While the wraps can be made ahead, the dressed lettuce wilts quickly, so it is recommended to keep dressing separate and add it just before eating for freshness. Using vegan Caesar dressing and Parmesan substitutes can make this recipe vegan-friendly. The recipe is suitable for a light lunch or portable meal.
Ingredients
Smashed Chickpeas
- 1 oz can chickpeas drained and patted dry with paper towels, 425 g
- ¼ medium white onion
- 1 Tbsp flour
- ½ tsp garlic powder each
- ½ tsp salt
- ½ tsp smoked paprika
- 2 Tbsp olive oil 30 mL
Caesar Wraps
- 2 tortilla wraps
- 2 handfuls romaine lettuce chopped
- 2 to 4 Tbsp caesar dressing
- 2 Tbsp Parmesan Cheese
Instructions
- Blend: Add drained and dried chickpeas, ¼ medium white onion, 1 Tbsp flour, ½ tsp each garlic powder, salt, and smoked paprikato a food processor. Blitz until it forms a thick dough.
- Scoop: Scoop mixture evenly onto 2 tortilla wraps.
- Spread: Spread evenly over the entire wrap, leaving a small border around the edges.
- Cook: Working in batches, heat oil in a large pan over medium heat. Carefully transfer your wrap to the pan, laying it chickpea-side down. Cook for 8 to 10 minutes or until the chickpea layer is golden brown.
- Assemble: Flip the chickpea wrap out of the pan (if the chickpea layer seems fragile, you can hold a plate or cutting board over the pan like a lid, then flip the whole contraption over so the wrap lands smoothly on the plate, no spatula required).Arrange chopped romaine, Caesar, and parmesan in a mound on the wrap.
- Serve: Fold the sides over the fillings, then roll up your wrap, tucking the side closet to you over the fillings and rolling away from you. Firmly squeeze the wrap to contain everything, then slice in half and enjoy!
Notes
- Prepare the chickpea mixture and cook the wrap in advance, but add Caesar dressing and lettuce shortly before eating to avoid wilting.
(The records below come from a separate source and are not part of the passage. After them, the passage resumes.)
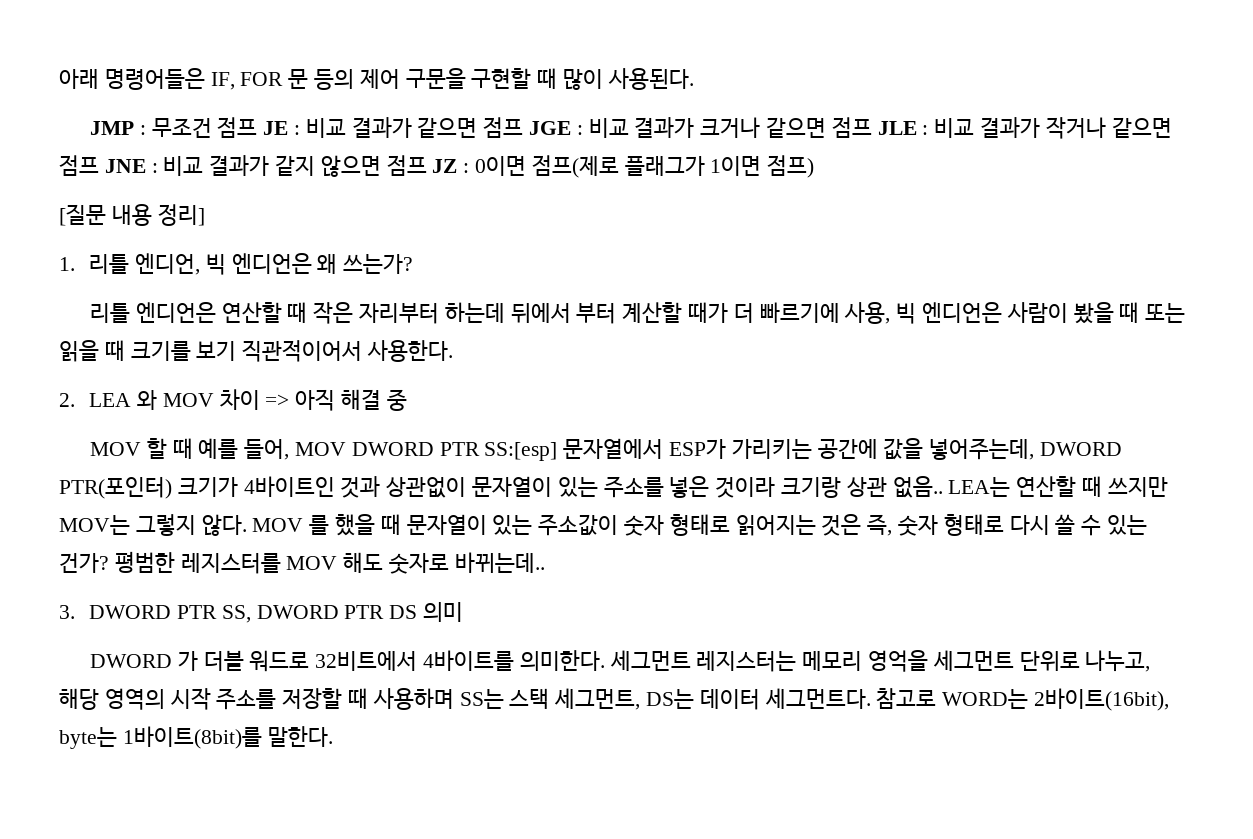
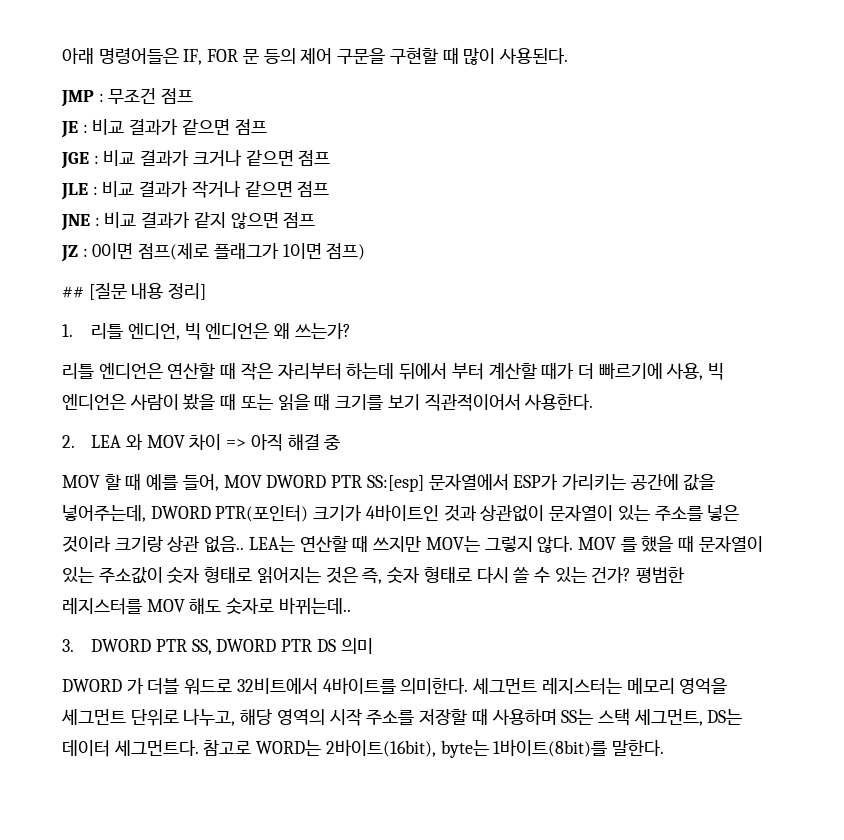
- JMP : 무조건 점프 JE : 비교 결과가 같으면 점프 JGE : 비교 결과가 크거나 같으면 점프 JLE : 비교 결과가 작거나 같으면 점프 JNE : 비교 결과가 같지 않으면 점프 JZ : 0이면 점프(제로 플래그가 1이면 점프)
+ JMP : 무조건 점프
+ JE : 비교 결과가 같으면 점프
+ JGE : 비교 결과가 크거나 같으면 점프
+ JLE : 비교 결과가 작거나 같으면 점프
+ JNE : 비교 결과가 같지 않으면 점프
+ JZ : 0이면 점프(제로 플래그가 1이면 점프)
- [질문 내용 정리]
+ ## [질문 내용 정리]

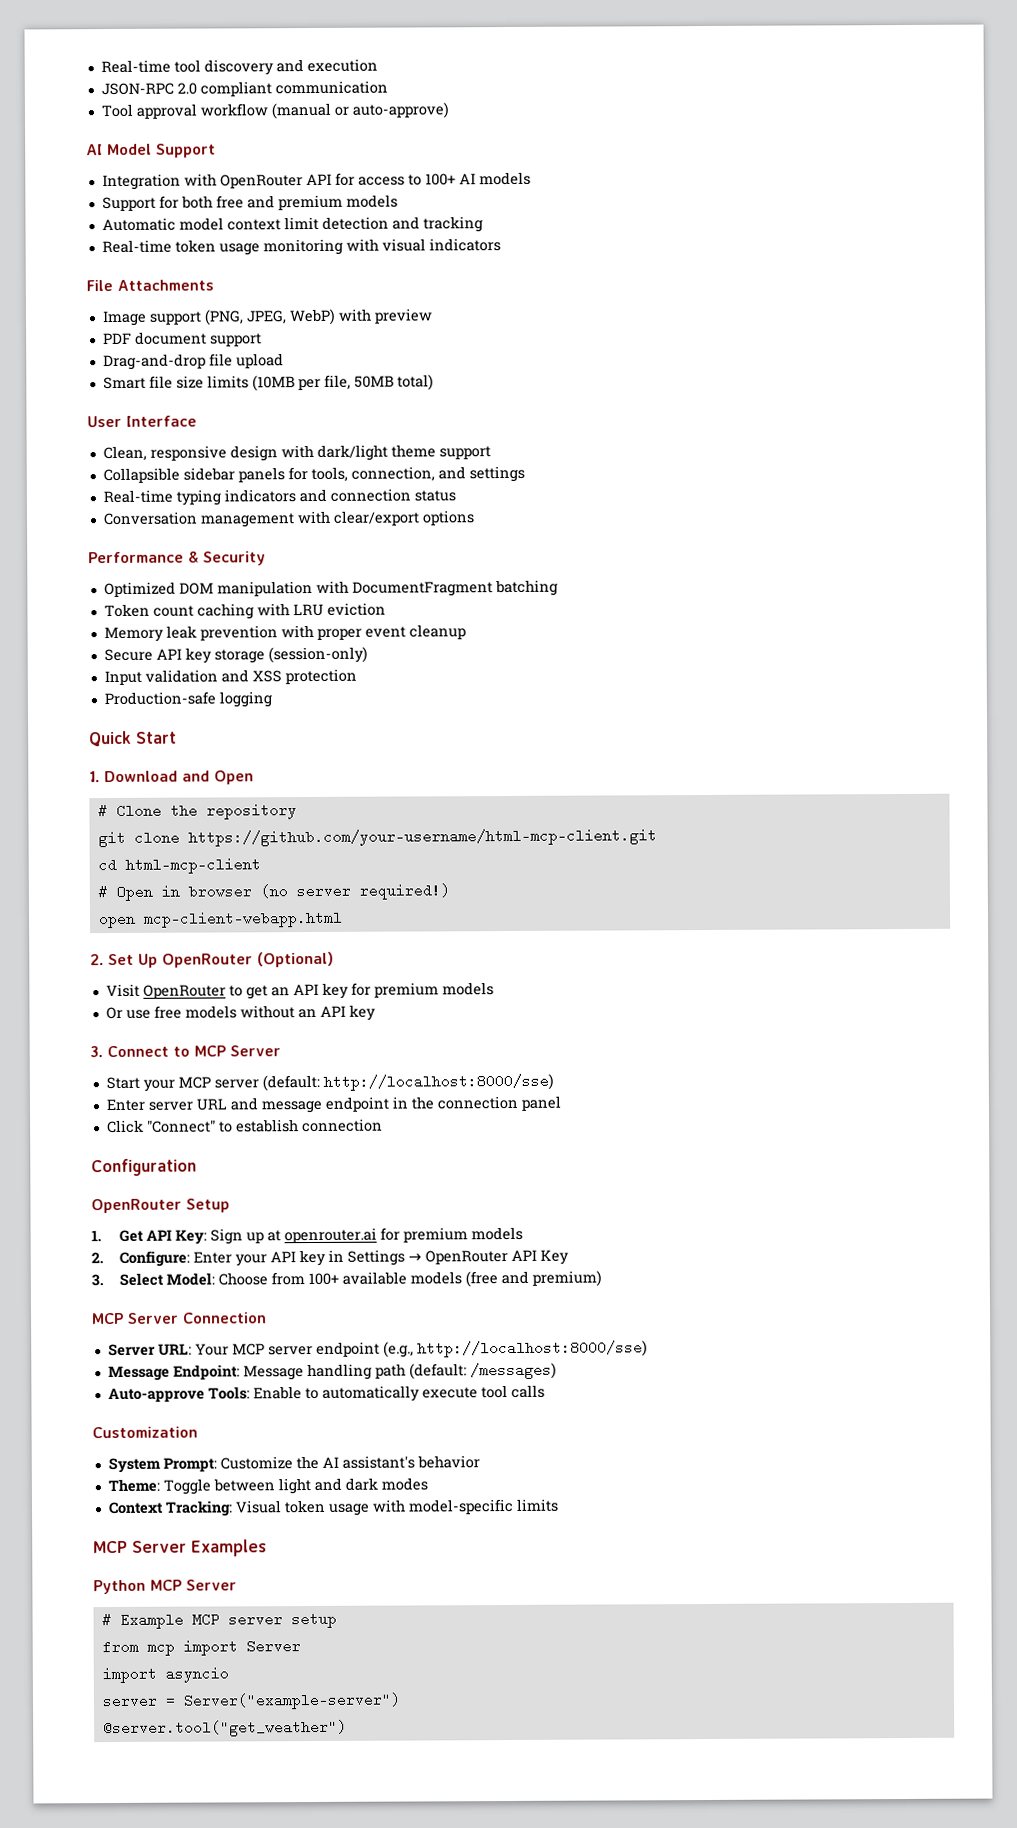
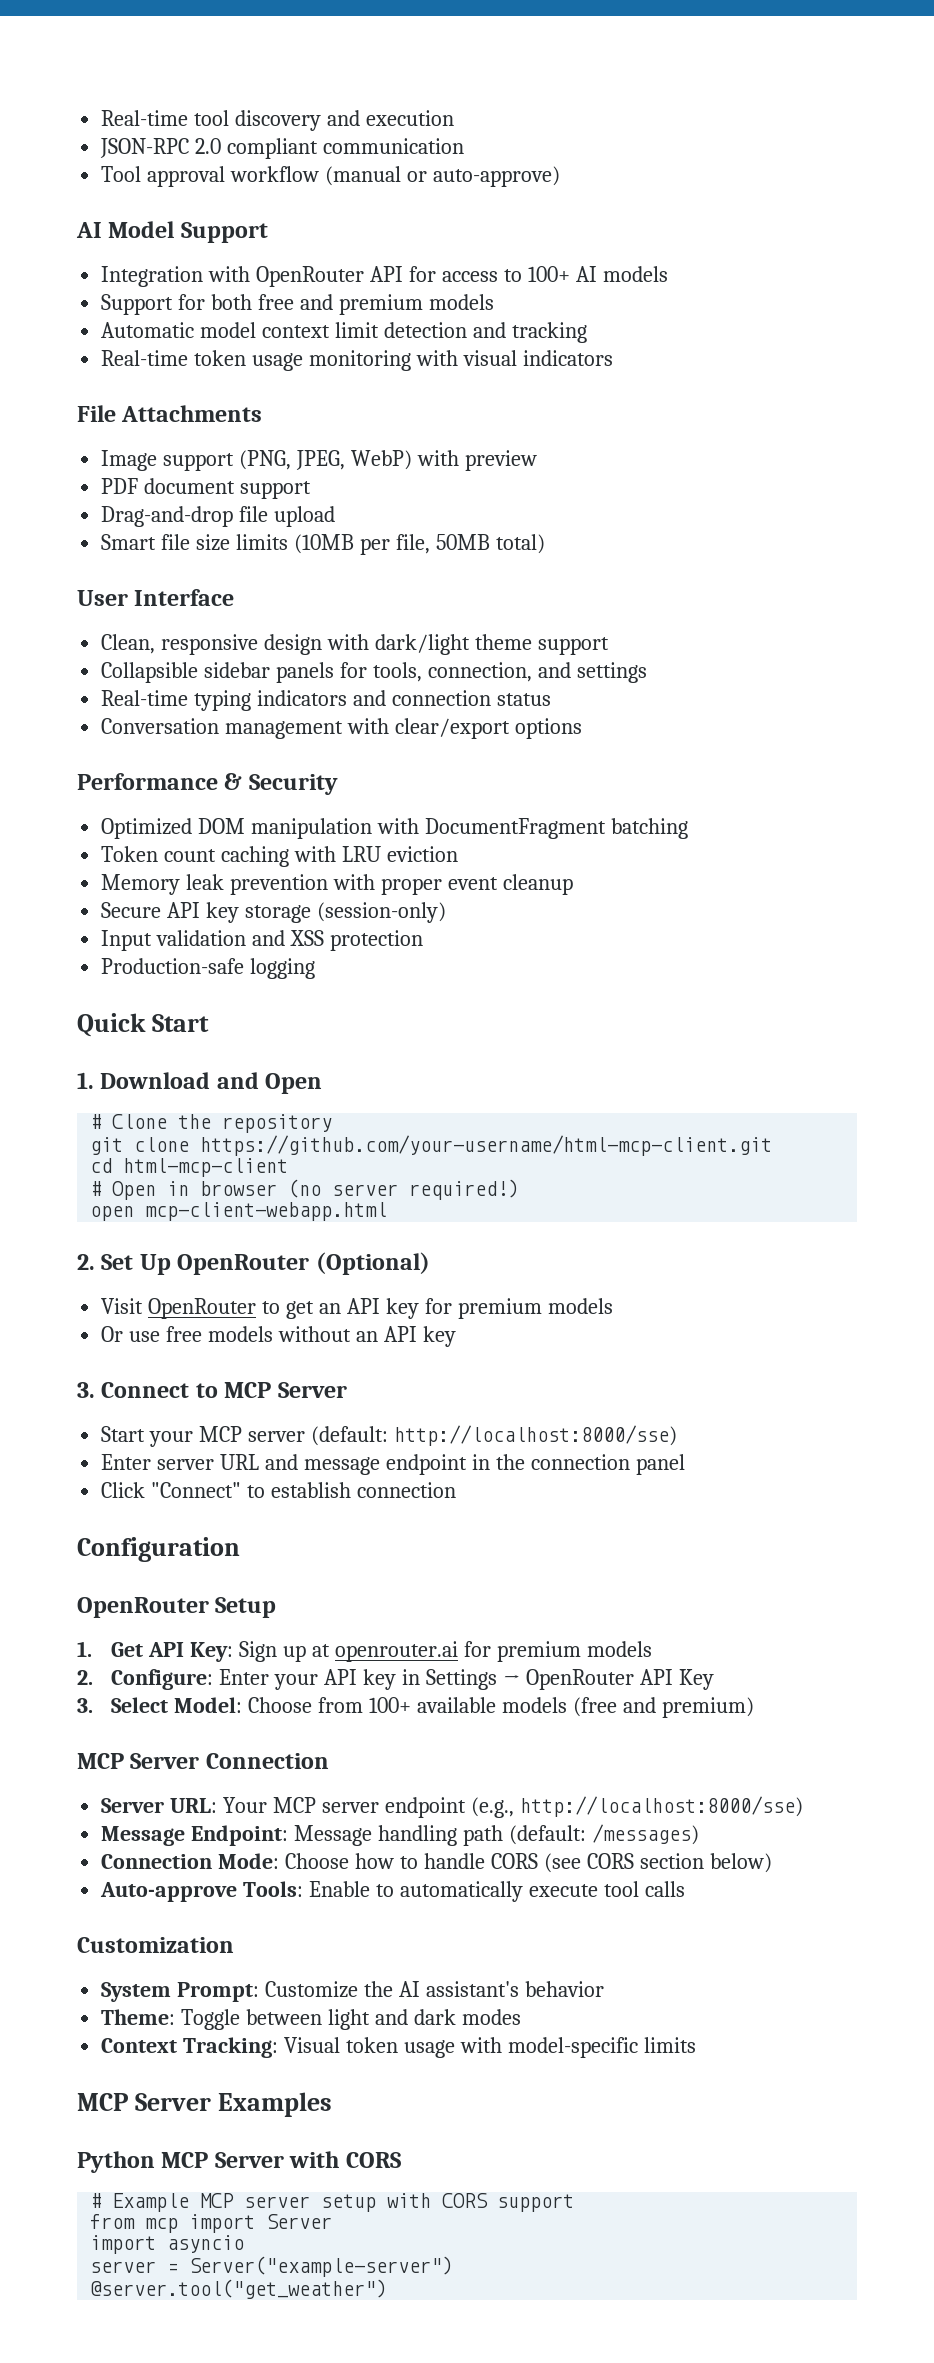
+ Connection Mode: Choose how to handle CORS (see CORS section below)
- Python MCP Server
+ Python MCP Server with CORS
- # Example MCP server setup
+ # Example MCP server setup with CORS support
- Use vegan Caesar dressing and vegan Parmesan to make this recipe vegan-friendly.
- Dry chickpeas thoroughly before blending to prevent sogginess in the mixture.
Nutrition Information
Show DetailsNutrition Facts
Serving: 2wraps
Amount Per Serving
Calories 535 kcal
% Daily Value*
| Serving | 1wrap | |
| Calories | 535kcal | 27% |
| Carbohydrates | 29.7g | 10% |
| Protein | 17.6g | 35% |
| Fat | 29.7g | 46% |
| Saturated Fat | 4.7g | 24% |
| Cholesterol | 14mg | 5% |
| Sodium | 1598mg | 67% |
| Potassium | 415mg | 9% |
| Fiber | 11.6g | 46% |
| Sugar | 1g | 2% |
| Calcium | 227mg | 23% |
| Iron | 3mg | 17% |
* Percent Daily Values are based on a 2,000 calorie diet.